### ABOUT THIS EXERCISE
Each line that contains the string "height" counts once; report how many such lines appear in the data, as a number only.

+ + + + +

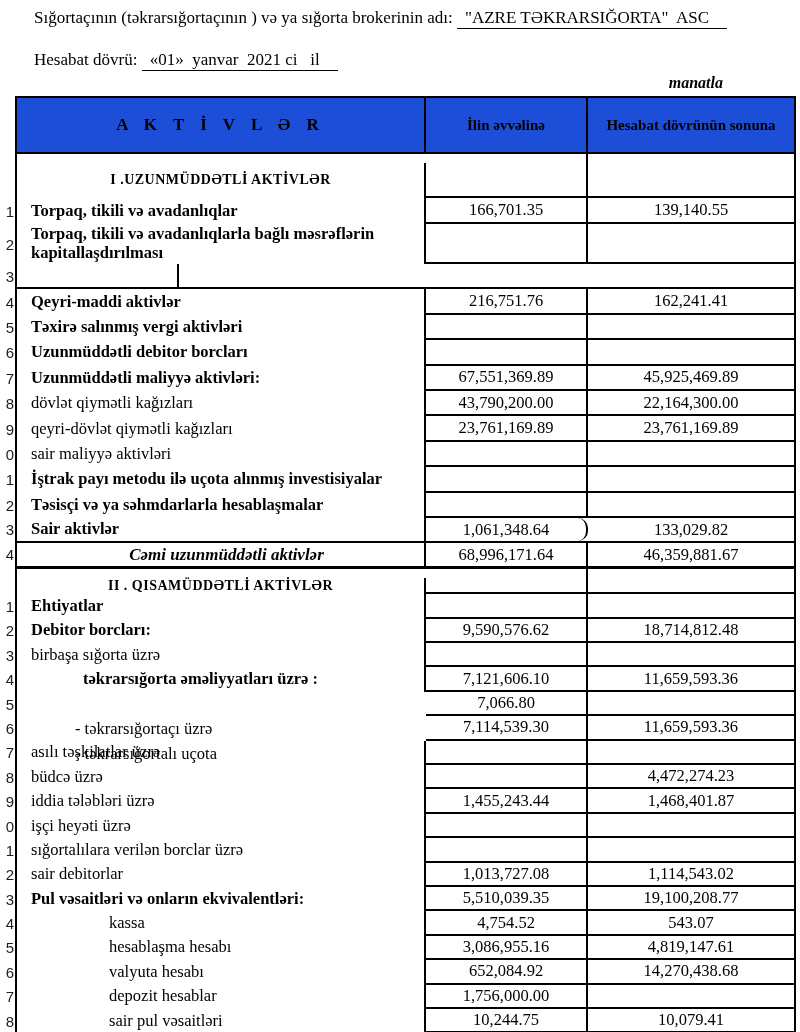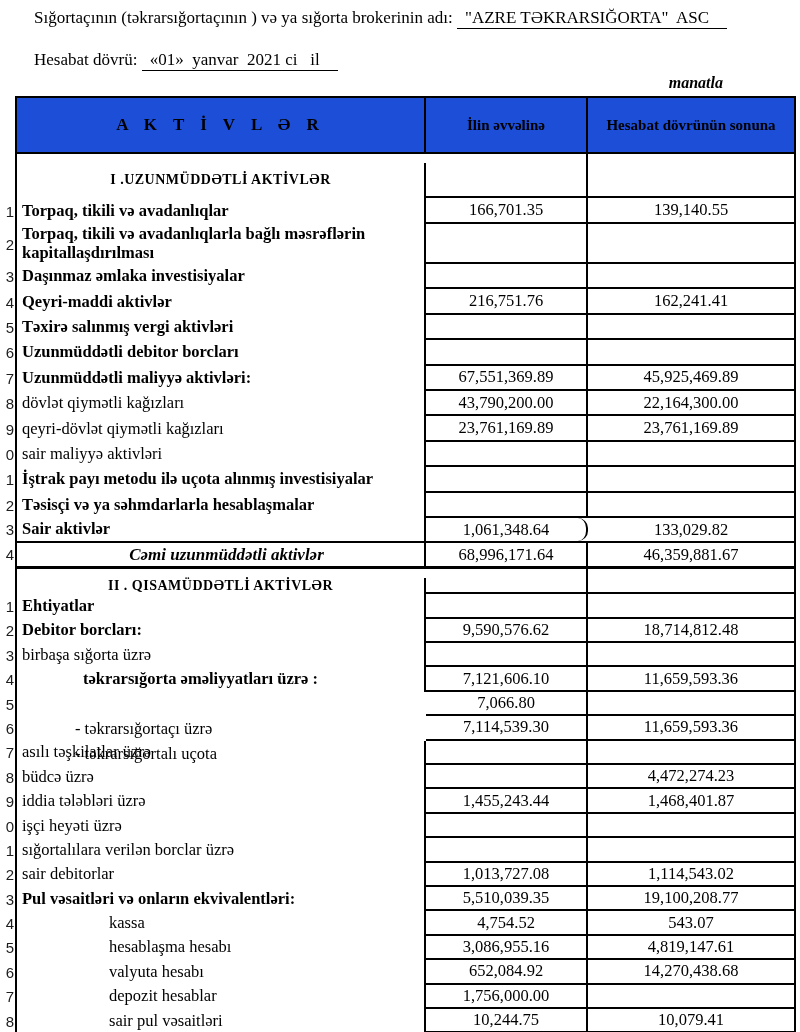--- a/index.html
+++ b/index.html
@@ -8,21 +8,21 @@
   .topline{position:absolute;left:34px;font-size:17px;white-space:nowrap;}
   .l1{top:8px;}
   .l2{top:50px;}
   .u{white-space:pre;border-bottom:1.6px solid #000;padding:0 18px 1px 8px;}
   .manatla{position:absolute;top:74px;right:77px;font-weight:bold;font-style:italic;font-size:16px;}
   .tbl{position:absolute;left:15px;top:96px;width:781px;border:2px solid #000;
        display:flex;flex-direction:column;box-sizing:border-box;}
   .row{display:flex;position:relative;box-sizing:border-box;flex:none;}
   .cell{box-sizing:border-box;}
   .c1{width:409px;border-right:2px solid #000;display:flex;align-items:center;
-      padding-left:5px;font-weight:bold;font-size:16.5px;line-height:1.15;}
+      padding-left:14px;font-weight:bold;font-size:16.5px;line-height:1.15;}
   .c2{width:162px;border-right:2px solid #000;}
   .c3{flex:1;}
   .vcell{display:flex;align-items:center;justify-content:center;
          font-size:16.5px;border-bottom:2px solid #000;}
   
   .thead{height:56px;background:#1d4ed8;border-bottom:2.5px solid #000;}
   .thead .c1{justify-content:center;padding-left:0;letter-spacing:6px;font-size:17px;}
   .thead .vcell{font-weight:bold;border-bottom:none;font-size:15px;text-align:center;}
   
   .sec1{height:25.4px;}
@@ -80,21 +80,20 @@
     <div class="cell c3 vcell">139,140.55</div>
   </div>
         <div class="row style-main sec1" style="height: 40px;">
     <span class="num">2</span>
     <div class="cell c1">Torpaq, tikili və avadanlıqlarla bağlı məsrəflərin kapitallaşdırılması</div>
     <div class="cell c2 vcell"></div>
     <div class="cell c3 vcell"></div>
   </div>
         <div class="row style-main sec1">
     <span class="num">3</span>
-    <div class="cell c1">Daşınmaz əmlaka investisiyalar</div>
     <div class="cell c2 vcell"></div>
     <div class="cell c3 vcell"></div>
   </div>
         <div class="row style-main sec1">
     <span class="num">4</span>
     <div class="cell c1">Qeyri-maddi aktivlər</div>
     <div class="cell c2 vcell">216,751.76</div>
     <div class="cell c3 vcell">162,241.41</div>
   </div>
         <div class="row style-main sec1">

+ + + + +

### YOUR RESPONSE
5